Segment Open

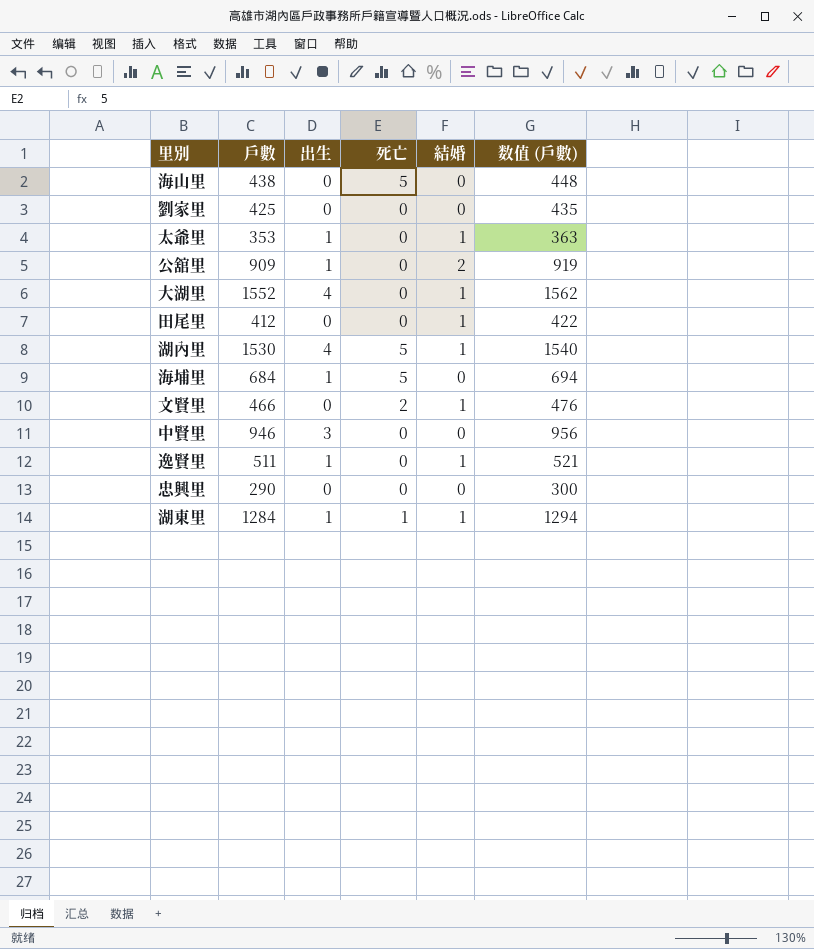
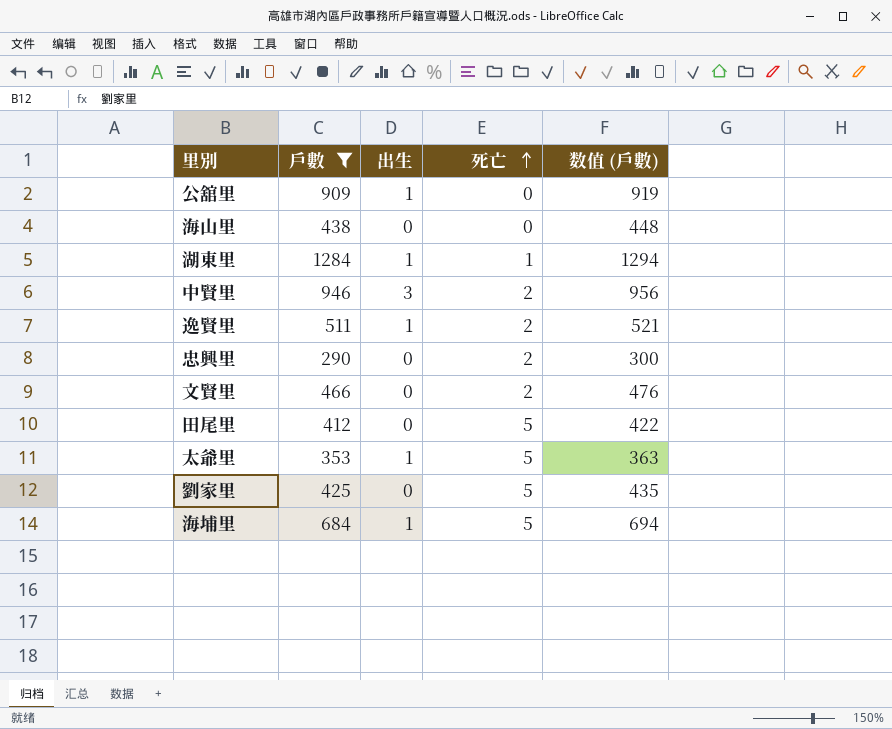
filter: none -> 戶數 <= 1284
row order: none -> 死亡 ascending
column 結婚 | position: 5 -> none
海山里 | 死亡: 5 -> 0
中賢里 | 死亡: 0 -> 2
逸賢里 | 死亡: 0 -> 2
忠興里 | 死亡: 0 -> 2
田尾里 | 死亡: 0 -> 5
太爺里 | 死亡: 0 -> 5
劉家里 | 死亡: 0 -> 5

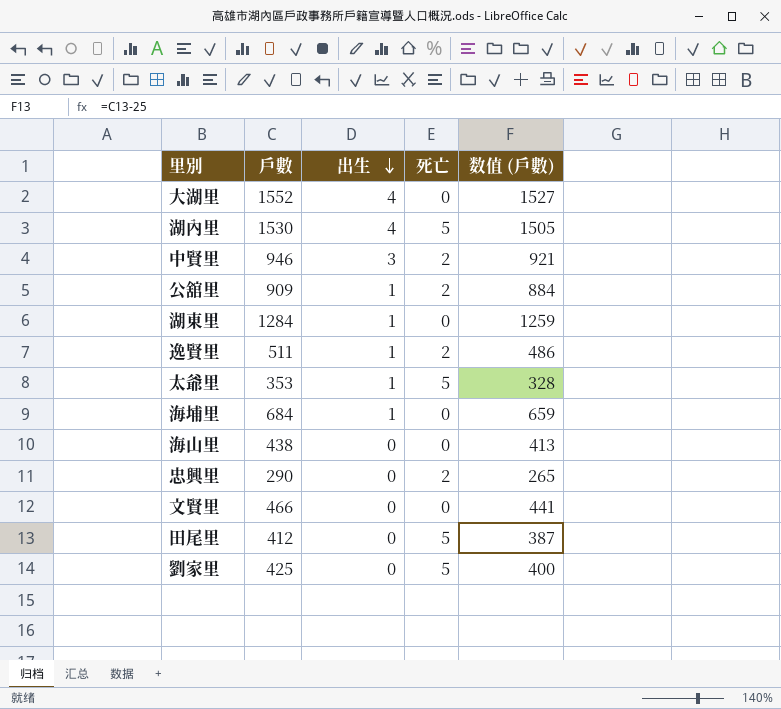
filter: 戶數 <= 1284 -> none
row order: 死亡 ascending -> 出生 descending
column 数值 (戶數) | formula: [戶數] + 10 -> [戶數] - 25
公舘里 | 死亡: 0 -> 2
湖東里 | 死亡: 1 -> 0
海埔里 | 死亡: 5 -> 0
文賢里 | 死亡: 2 -> 0

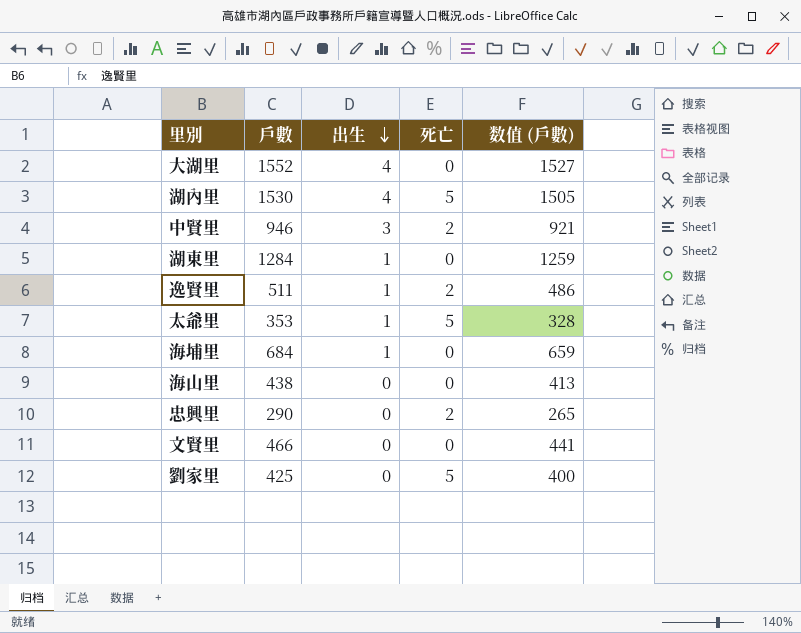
row 公舘里: 909 | 1 | 2 | 884 -> none
row 田尾里: 412 | 0 | 5 | 387 -> none

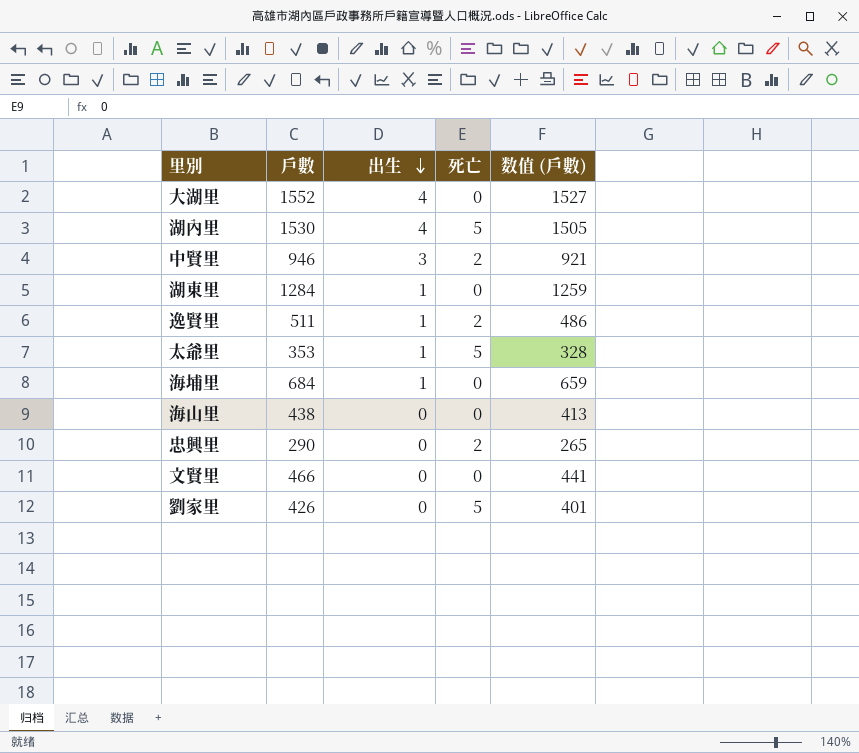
劉家里 | 戶數: 425 -> 426
劉家里 | 数值 (戶數): 400 -> 401

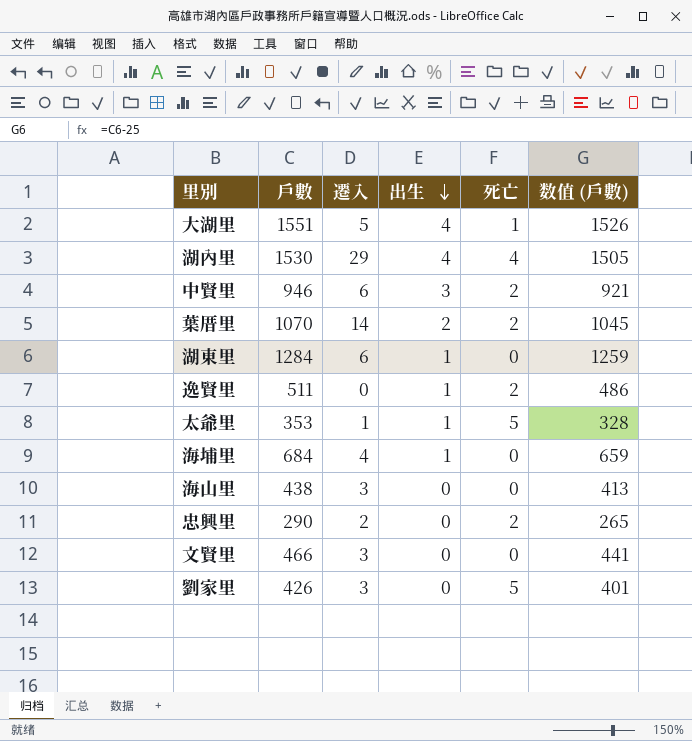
column 遷入 | position: none -> 3
大湖里 | 戶數: 1552 -> 1551
大湖里 | 死亡: 0 -> 1
大湖里 | 数值 (戶數): 1527 -> 1526
湖內里 | 死亡: 5 -> 4
row 葉厝里: none -> 1070 | 14 | 2 | 2 | 1045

Segment Closed

> [DESCRIPTION OF THE TASK] Produce a verbatim copy of all records, minus pictures.

> [SOLUTION TO THIS EXERCISE]
filter: none -> 戶數 <= 1284
row order: none -> 死亡 ascending
column 結婚 | position: 5 -> none
海山里 | 死亡: 5 -> 0
中賢里 | 死亡: 0 -> 2
逸賢里 | 死亡: 0 -> 2
忠興里 | 死亡: 0 -> 2
田尾里 | 死亡: 0 -> 5
太爺里 | 死亡: 0 -> 5
劉家里 | 死亡: 0 -> 5

filter: 戶數 <= 1284 -> none
row order: 死亡 ascending -> 出生 descending
column 数值 (戶數) | formula: [戶數] + 10 -> [戶數] - 25
公舘里 | 死亡: 0 -> 2
湖東里 | 死亡: 1 -> 0
海埔里 | 死亡: 5 -> 0
文賢里 | 死亡: 2 -> 0

row 公舘里: 909 | 1 | 2 | 884 -> none
row 田尾里: 412 | 0 | 5 | 387 -> none

劉家里 | 戶數: 425 -> 426
劉家里 | 数值 (戶數): 400 -> 401

column 遷入 | position: none -> 3
大湖里 | 戶數: 1552 -> 1551
大湖里 | 死亡: 0 -> 1
大湖里 | 数值 (戶數): 1527 -> 1526
湖內里 | 死亡: 5 -> 4
row 葉厝里: none -> 1070 | 14 | 2 | 2 | 1045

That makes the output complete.